Before and after images
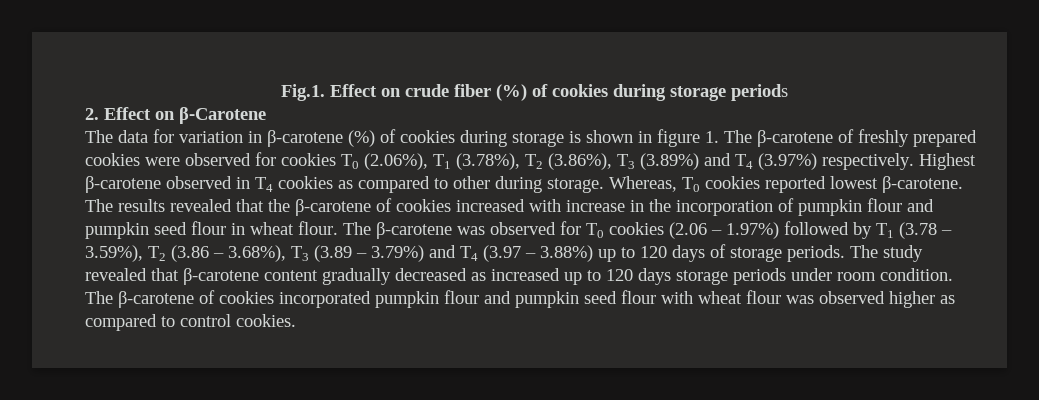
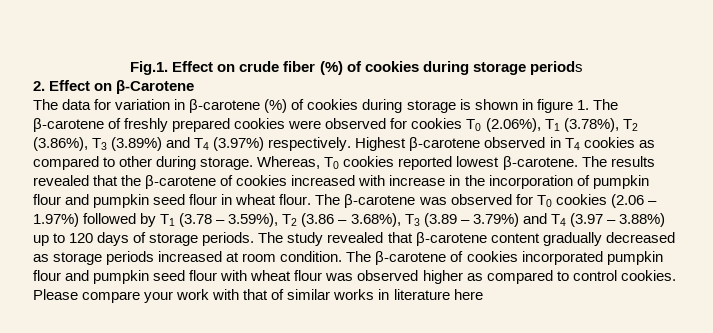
- The study revealed that β-carotene content gradually decreased as increased up to 120 days storage periods under room condition.
+ The study revealed that β-carotene content gradually decreased as storage periods increased at room condition.
+ Please compare your work with that of similar works in literature here

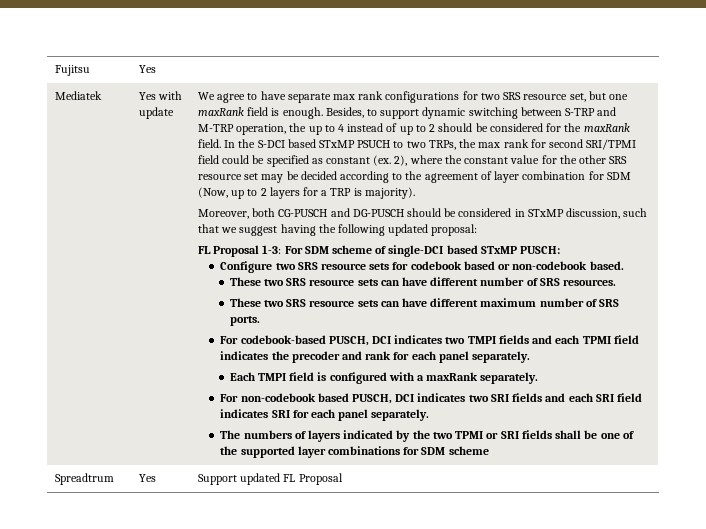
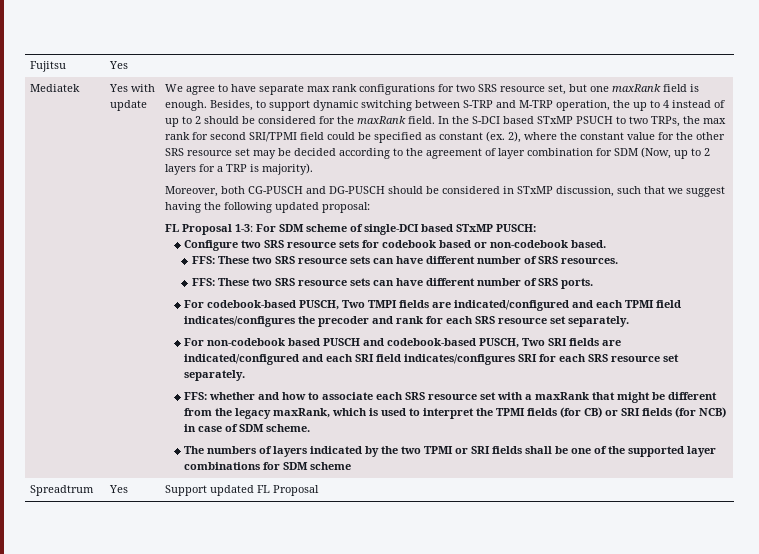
- These two SRS resource sets can have different number of SRS resources.
+ FFS: These two SRS resource sets can have different number of SRS resources.
- These two SRS resource sets can have different maximum number of SRS ports.
+ FFS: These two SRS resource sets can have different number of SRS ports.
- For codebook-based PUSCH, DCI indicates two TMPI fields and each TPMI field indicates the precoder and rank for each panel separately.
- Each TMPI field is configured with a maxRank separately.
- For non-codebook based PUSCH, DCI indicates two SRI fields and each SRI field indicates SRI for each panel separately.
+ For codebook-based PUSCH, Two TMPI fields are indicated/configured and each TPMI field indicates/configures the precoder and rank for each SRS resource set separately.
+ For non-codebook based PUSCH and codebook-based PUSCH, Two SRI fields are indicated/configured and each SRI field indicates/configures SRI for each SRS resource set separately.
+ FFS: whether and how to associate each SRS resource set with a maxRank that might be different from the legacy maxRank, which is used to interpret the TPMI fields (for CB) or SRI fields (for NCB) in case of SDM scheme.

• _Try it_: All that should be written out is the stretch of lines above between the one holding "different number of SRS ports." and the one holding "rank for each SRS resource set separately.", inclusive, exactly as given.

• _The completed task_:
+ FFS: These two SRS resource sets can have different number of SRS ports.
- For codebook-based PUSCH, DCI indicates two TMPI fields and each TPMI field indicates the precoder and rank for each panel separately.
- Each TMPI field is configured with a maxRank separately.
- For non-codebook based PUSCH, DCI indicates two SRI fields and each SRI field indicates SRI for each panel separately.
+ For codebook-based PUSCH, Two TMPI fields are indicated/configured and each TPMI field indicates/configures the precoder and rank for each SRS resource set separately.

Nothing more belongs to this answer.